_Provided records_
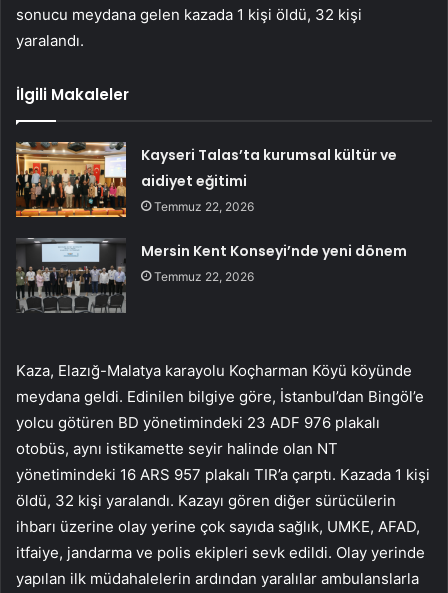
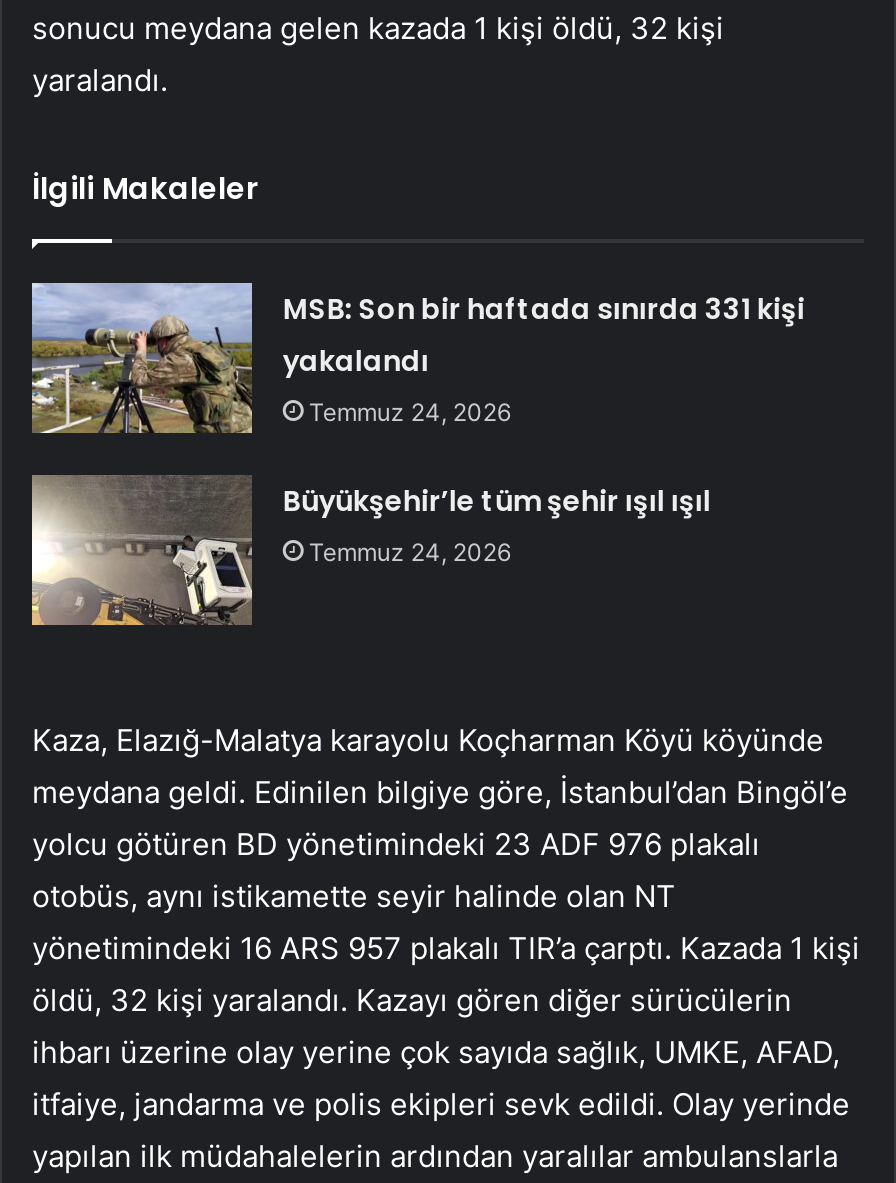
- [image]
- Kayseri Talas’ta kurumsal kültür ve
- aidiyet eğitimi
- Temmuz 22, 2026
+ [image]
+ MSB: Son bir haftada sınırda 331 kişi
+ yakalandı
+ Temmuz 24, 2026

- [image]
- Mersin Kent Konseyi’nde yeni dönem
- Temmuz 22, 2026
+ [image]
+ Büyükşehir’le tüm şehir ışıl ışıl
+ Temmuz 24, 2026
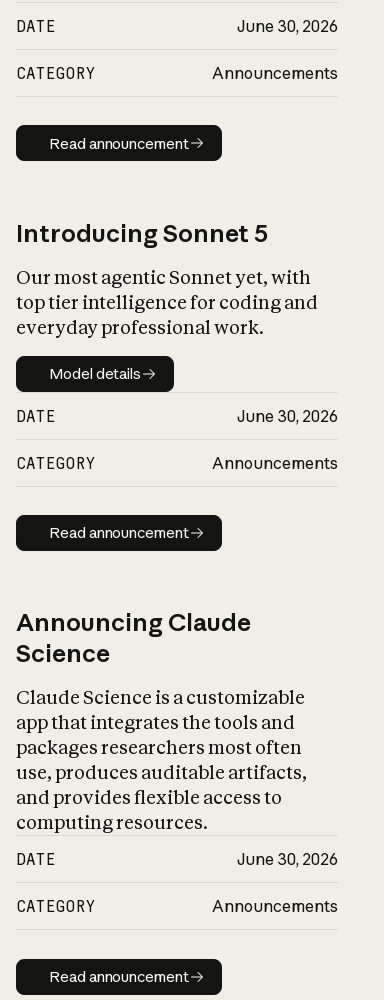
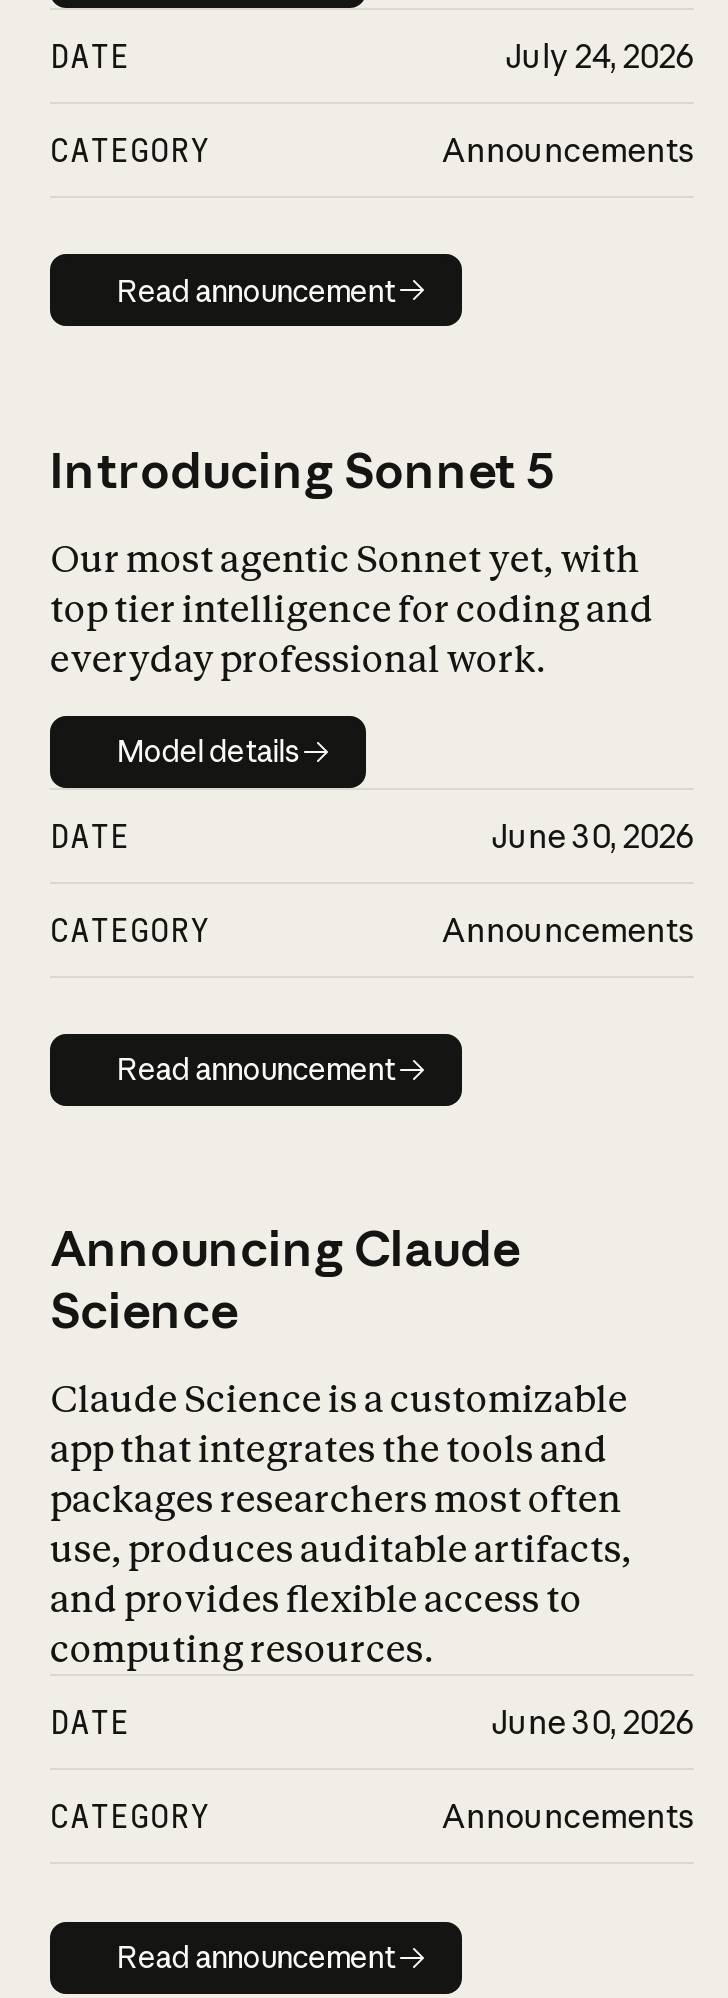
- June 30, 2026
+ July 24, 2026
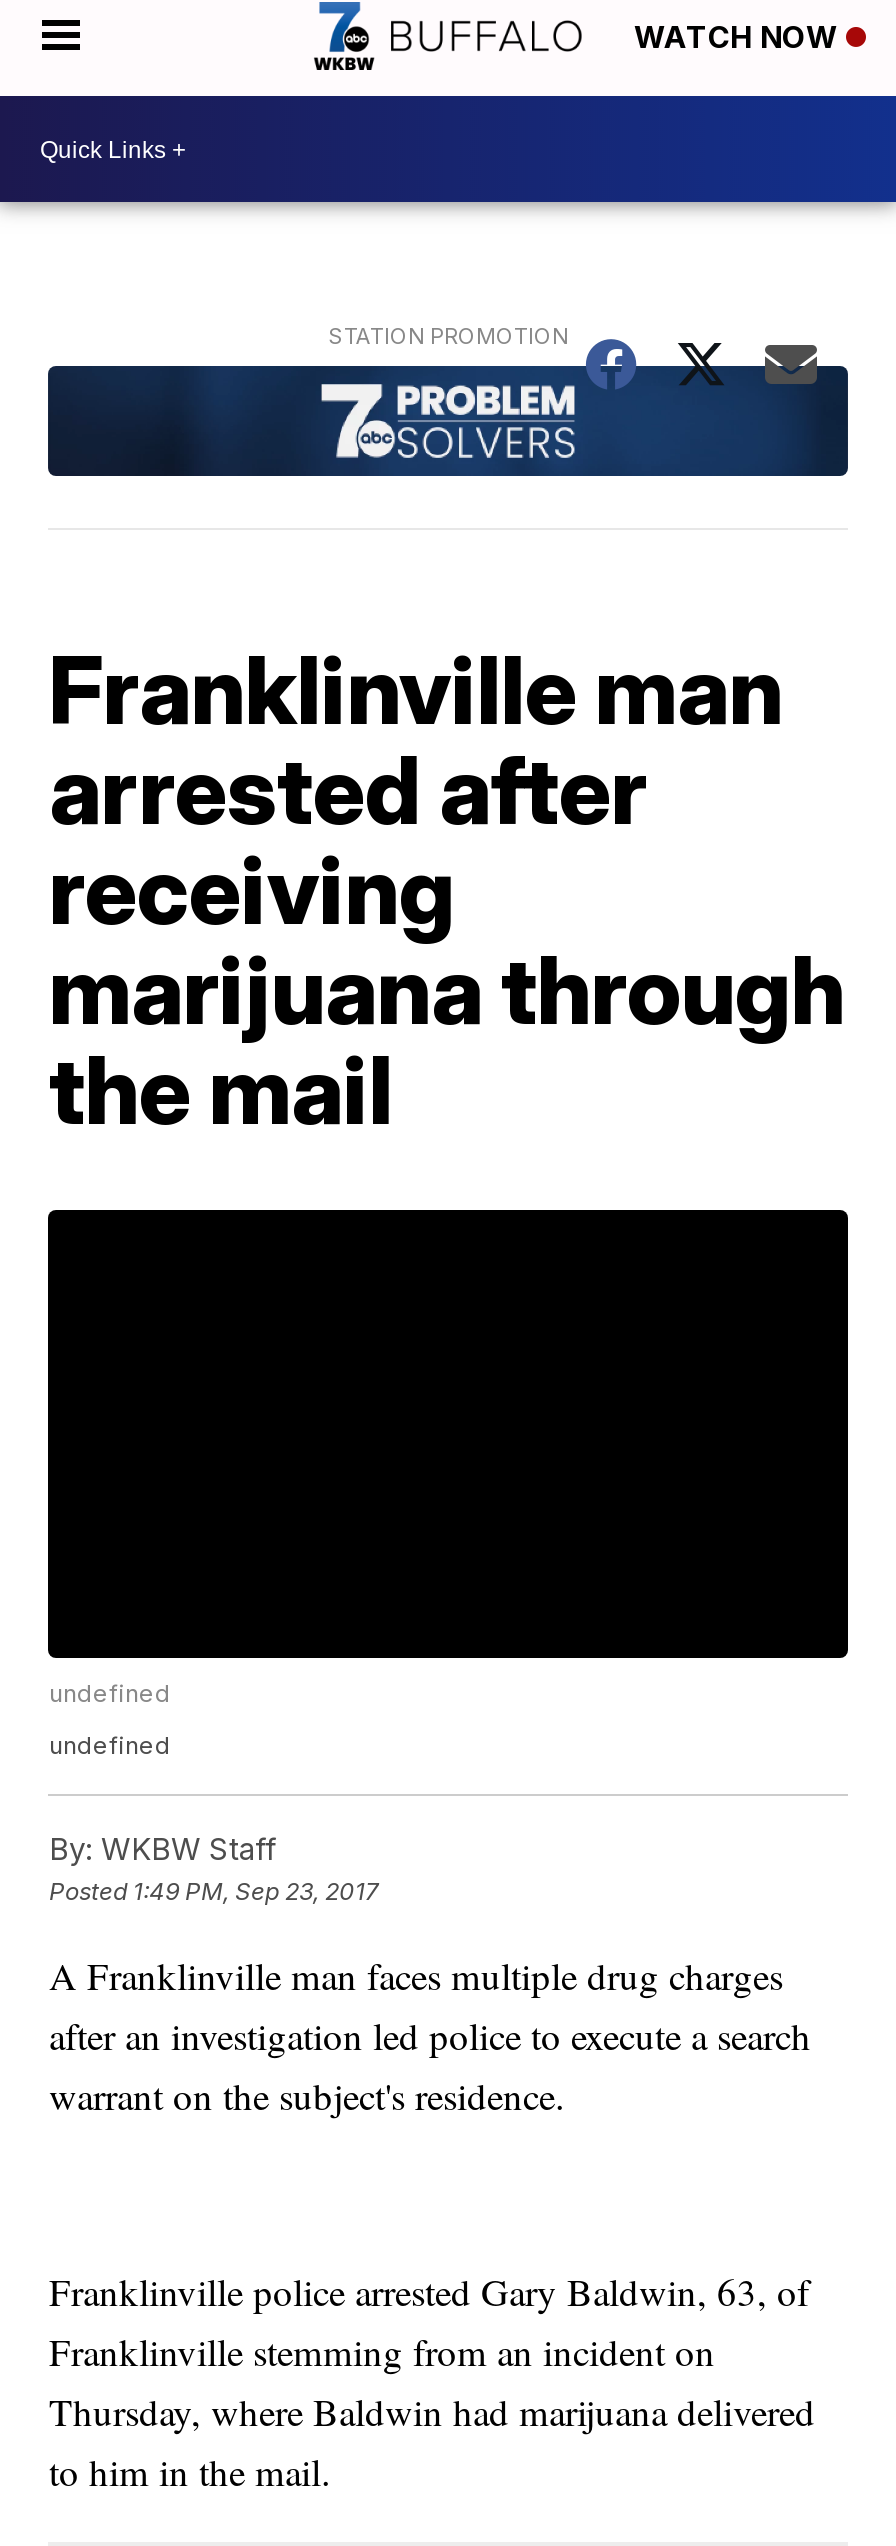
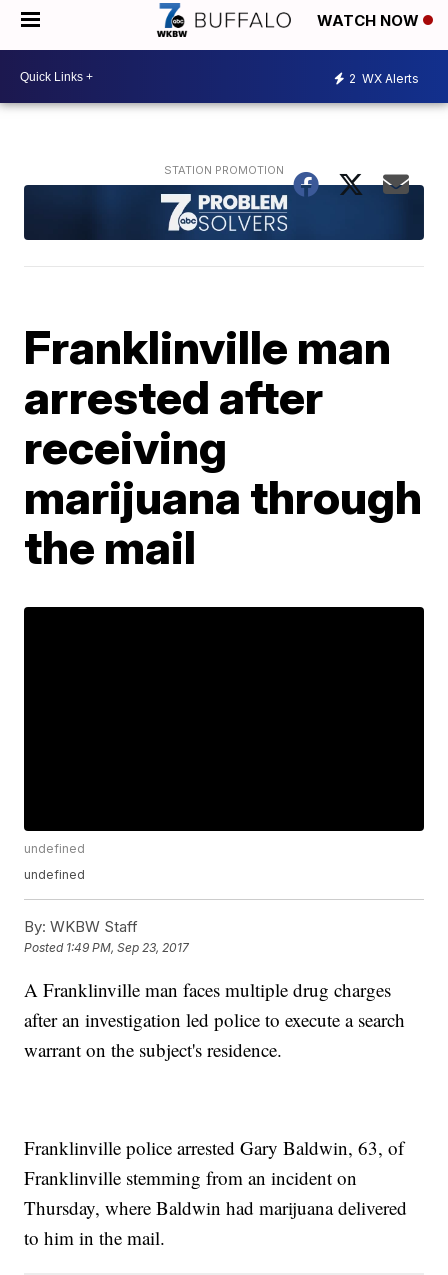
+ 2 WX Alerts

_Exercise goal_
The response should be the full material, repeated exactly, with images removed.

_Task answer_
- [image]
- Kayseri Talas’ta kurumsal kültür ve
- aidiyet eğitimi
- Temmuz 22, 2026
+ [image]
+ MSB: Son bir haftada sınırda 331 kişi
+ yakalandı
+ Temmuz 24, 2026

- [image]
- Mersin Kent Konseyi’nde yeni dönem
- Temmuz 22, 2026
+ [image]
+ Büyükşehir’le tüm şehir ışıl ışıl
+ Temmuz 24, 2026
- June 30, 2026
+ July 24, 2026
+ 2 WX Alerts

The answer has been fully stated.